Si les Roumains font la part des choses dans le régime communiste et évoquent parfois avec nostalgie l'époque de l'énergie bon marché, Bogdan Olteanu s'inscrit dans la droite ligne des libéraux européens, farouchement anticommunistes.
«La liberté, la tolérance, le libre marché étaient les valeurs qui nous animaient en 1989, même si nous ne le savions pas», dit le jeune président de la Chambre, en affinité avec le VLD belge et les libéraux-démocrates britanniques.
Credo économique
Les libéraux roumains sont convaincus que le pays ne pourra augmenter ses richesses qu'en donnant un maximum de liberté aux entrepreneurs. Une taxe sur les revenus de 16 pc attire les investisseurs étrangers. Dix-sept mille PME ont été créées ces dernières années.
La progression du PNB de la Roumanie devrait avoisiner les 5 pc en 2006 selon les dernières prévisions. En 2004, le PNB avait augmenté de près de 8 pc, dopé par les travaux publics. Avec l'adhésion européenne, prévue au début 2007, la Roumanie bénéficiera d'une aide de 30 milliards d'euros jusqu'en 2013, ce qui va multiplier les investissements publics.
Dans les rues de Bucarest, une société à deux vitesses s'est installée où les vieilles Dacia croisent d'énormes SUV allemands ou japonais dont les modèles se voient rarement en Belgique.

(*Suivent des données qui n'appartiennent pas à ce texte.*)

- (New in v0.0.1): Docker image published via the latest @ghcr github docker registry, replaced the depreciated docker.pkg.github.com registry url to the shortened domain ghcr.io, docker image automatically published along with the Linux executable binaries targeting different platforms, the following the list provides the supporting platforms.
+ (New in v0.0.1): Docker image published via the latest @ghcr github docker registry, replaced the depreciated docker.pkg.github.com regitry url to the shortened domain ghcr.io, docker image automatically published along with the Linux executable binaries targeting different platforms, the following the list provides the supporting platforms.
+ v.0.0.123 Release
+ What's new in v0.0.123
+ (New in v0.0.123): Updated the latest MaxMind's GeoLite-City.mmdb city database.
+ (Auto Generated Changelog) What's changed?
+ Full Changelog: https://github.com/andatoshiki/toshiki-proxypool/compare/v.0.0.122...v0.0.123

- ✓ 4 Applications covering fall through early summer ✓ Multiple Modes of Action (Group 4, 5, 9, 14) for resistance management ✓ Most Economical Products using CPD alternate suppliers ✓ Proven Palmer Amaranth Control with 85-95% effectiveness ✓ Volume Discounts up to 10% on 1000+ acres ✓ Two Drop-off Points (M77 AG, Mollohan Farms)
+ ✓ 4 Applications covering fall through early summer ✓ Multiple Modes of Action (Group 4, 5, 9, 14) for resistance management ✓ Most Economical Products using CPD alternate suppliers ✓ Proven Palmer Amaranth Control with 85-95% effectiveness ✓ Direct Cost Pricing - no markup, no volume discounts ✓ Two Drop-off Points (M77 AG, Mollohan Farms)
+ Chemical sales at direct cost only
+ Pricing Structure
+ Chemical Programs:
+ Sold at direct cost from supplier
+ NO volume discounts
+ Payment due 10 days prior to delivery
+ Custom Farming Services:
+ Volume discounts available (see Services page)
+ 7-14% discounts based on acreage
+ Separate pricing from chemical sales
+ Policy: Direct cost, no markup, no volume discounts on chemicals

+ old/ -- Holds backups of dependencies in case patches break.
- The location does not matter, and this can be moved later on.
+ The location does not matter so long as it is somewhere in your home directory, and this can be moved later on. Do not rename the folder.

Les libéraux roumains font aussi la chasse aux avantages sociaux. En 2004, l'année qui a vu les sociaux-démocrates perdre le pouvoir malgré leur première place aux élections, 85 pc de la population roumaine bénéficiait encore d'un subside de l'Etat.
«De l'Europe de l'Ouest, nous devons d'abord prendre l'habitude de travailler et, ensuite seulement, les avantages sociaux», dit Bodgan Olteanu.
Mais les syndicats protestent et réclament des hausses de salaires.